[Opening Supplied material section]

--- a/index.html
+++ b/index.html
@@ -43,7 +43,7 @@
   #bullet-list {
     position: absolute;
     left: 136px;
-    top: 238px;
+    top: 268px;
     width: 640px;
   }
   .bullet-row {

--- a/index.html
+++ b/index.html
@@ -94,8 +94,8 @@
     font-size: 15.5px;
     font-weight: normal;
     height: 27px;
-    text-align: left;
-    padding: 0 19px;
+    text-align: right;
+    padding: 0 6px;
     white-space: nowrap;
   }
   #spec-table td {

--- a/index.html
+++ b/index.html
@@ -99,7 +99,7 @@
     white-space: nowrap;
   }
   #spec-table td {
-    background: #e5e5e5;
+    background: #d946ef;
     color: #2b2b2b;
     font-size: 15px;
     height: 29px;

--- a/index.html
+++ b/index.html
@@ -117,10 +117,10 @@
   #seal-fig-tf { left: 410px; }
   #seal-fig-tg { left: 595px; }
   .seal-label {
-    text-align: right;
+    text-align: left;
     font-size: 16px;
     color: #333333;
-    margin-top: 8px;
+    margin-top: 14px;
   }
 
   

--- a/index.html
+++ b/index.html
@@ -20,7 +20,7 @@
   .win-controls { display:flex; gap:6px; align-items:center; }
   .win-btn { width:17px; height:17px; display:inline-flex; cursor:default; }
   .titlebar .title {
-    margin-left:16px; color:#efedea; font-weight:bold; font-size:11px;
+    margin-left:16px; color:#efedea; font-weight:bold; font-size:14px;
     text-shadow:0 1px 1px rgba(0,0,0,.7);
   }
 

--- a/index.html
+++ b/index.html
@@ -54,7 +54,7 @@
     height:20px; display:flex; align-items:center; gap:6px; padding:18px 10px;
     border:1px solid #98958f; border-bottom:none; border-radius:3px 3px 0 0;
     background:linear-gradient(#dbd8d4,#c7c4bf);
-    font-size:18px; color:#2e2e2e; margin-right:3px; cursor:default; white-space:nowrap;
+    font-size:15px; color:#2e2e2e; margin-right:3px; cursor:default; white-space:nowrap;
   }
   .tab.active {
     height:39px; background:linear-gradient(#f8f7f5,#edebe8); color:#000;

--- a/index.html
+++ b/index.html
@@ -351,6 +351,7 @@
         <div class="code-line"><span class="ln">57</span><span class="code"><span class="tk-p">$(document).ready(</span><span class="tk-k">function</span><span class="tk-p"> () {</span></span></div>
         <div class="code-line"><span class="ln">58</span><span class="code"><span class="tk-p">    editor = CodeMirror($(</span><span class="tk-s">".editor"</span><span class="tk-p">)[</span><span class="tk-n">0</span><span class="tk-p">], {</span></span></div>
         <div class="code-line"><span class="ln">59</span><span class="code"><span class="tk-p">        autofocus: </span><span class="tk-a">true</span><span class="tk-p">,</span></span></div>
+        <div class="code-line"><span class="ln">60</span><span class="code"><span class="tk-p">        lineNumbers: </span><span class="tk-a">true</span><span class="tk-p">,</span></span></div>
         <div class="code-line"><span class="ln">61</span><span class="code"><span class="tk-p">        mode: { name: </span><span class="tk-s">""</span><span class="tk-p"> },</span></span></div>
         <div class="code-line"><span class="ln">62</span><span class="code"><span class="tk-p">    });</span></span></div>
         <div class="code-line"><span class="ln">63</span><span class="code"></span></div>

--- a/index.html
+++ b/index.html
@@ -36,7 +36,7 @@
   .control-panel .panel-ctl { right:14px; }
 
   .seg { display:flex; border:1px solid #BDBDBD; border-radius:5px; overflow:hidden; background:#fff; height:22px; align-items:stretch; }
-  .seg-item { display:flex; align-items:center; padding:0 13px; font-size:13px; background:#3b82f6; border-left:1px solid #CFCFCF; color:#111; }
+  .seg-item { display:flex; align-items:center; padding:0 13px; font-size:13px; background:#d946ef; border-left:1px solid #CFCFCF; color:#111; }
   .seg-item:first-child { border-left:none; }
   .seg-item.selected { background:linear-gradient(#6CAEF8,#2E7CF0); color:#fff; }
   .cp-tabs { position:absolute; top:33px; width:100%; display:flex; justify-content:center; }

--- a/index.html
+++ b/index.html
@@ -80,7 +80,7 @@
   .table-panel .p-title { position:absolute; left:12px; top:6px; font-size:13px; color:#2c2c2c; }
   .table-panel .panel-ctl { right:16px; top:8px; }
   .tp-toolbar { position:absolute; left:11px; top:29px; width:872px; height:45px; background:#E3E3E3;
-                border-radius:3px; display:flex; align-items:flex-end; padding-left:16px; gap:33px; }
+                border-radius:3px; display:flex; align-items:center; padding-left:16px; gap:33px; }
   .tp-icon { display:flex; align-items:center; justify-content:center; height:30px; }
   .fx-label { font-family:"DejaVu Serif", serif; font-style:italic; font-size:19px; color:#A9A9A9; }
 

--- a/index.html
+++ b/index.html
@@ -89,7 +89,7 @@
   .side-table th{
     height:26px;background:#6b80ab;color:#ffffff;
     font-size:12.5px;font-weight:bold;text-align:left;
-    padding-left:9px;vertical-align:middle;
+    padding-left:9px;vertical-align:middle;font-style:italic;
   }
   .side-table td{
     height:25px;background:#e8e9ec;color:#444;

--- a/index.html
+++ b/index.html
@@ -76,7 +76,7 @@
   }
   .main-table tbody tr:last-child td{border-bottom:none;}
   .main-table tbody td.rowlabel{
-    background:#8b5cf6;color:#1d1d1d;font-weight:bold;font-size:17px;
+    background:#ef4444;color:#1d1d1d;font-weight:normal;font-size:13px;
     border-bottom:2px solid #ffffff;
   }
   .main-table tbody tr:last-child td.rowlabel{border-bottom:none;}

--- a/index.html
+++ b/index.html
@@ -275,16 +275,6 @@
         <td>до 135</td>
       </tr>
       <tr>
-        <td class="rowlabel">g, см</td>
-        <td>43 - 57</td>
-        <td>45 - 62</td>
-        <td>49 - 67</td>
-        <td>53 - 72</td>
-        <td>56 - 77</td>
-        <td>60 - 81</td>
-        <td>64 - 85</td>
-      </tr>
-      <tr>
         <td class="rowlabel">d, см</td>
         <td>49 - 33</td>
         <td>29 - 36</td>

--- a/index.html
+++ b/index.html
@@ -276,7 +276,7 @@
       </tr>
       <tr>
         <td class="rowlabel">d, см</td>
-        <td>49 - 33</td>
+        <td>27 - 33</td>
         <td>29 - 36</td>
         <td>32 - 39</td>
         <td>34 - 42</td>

[Closing Supplied material section]

▶ [What the task asks]:
In the material, find each line with the word "space" and list it.

▶ [Written solution]:
     white-space: nowrap;
     white-space: nowrap;
-    font-size:18px; color:#2e2e2e; margin-right:3px; cursor:default; white-space:nowrap;
+    font-size:15px; color:#2e2e2e; margin-right:3px; cursor:default; white-space:nowrap;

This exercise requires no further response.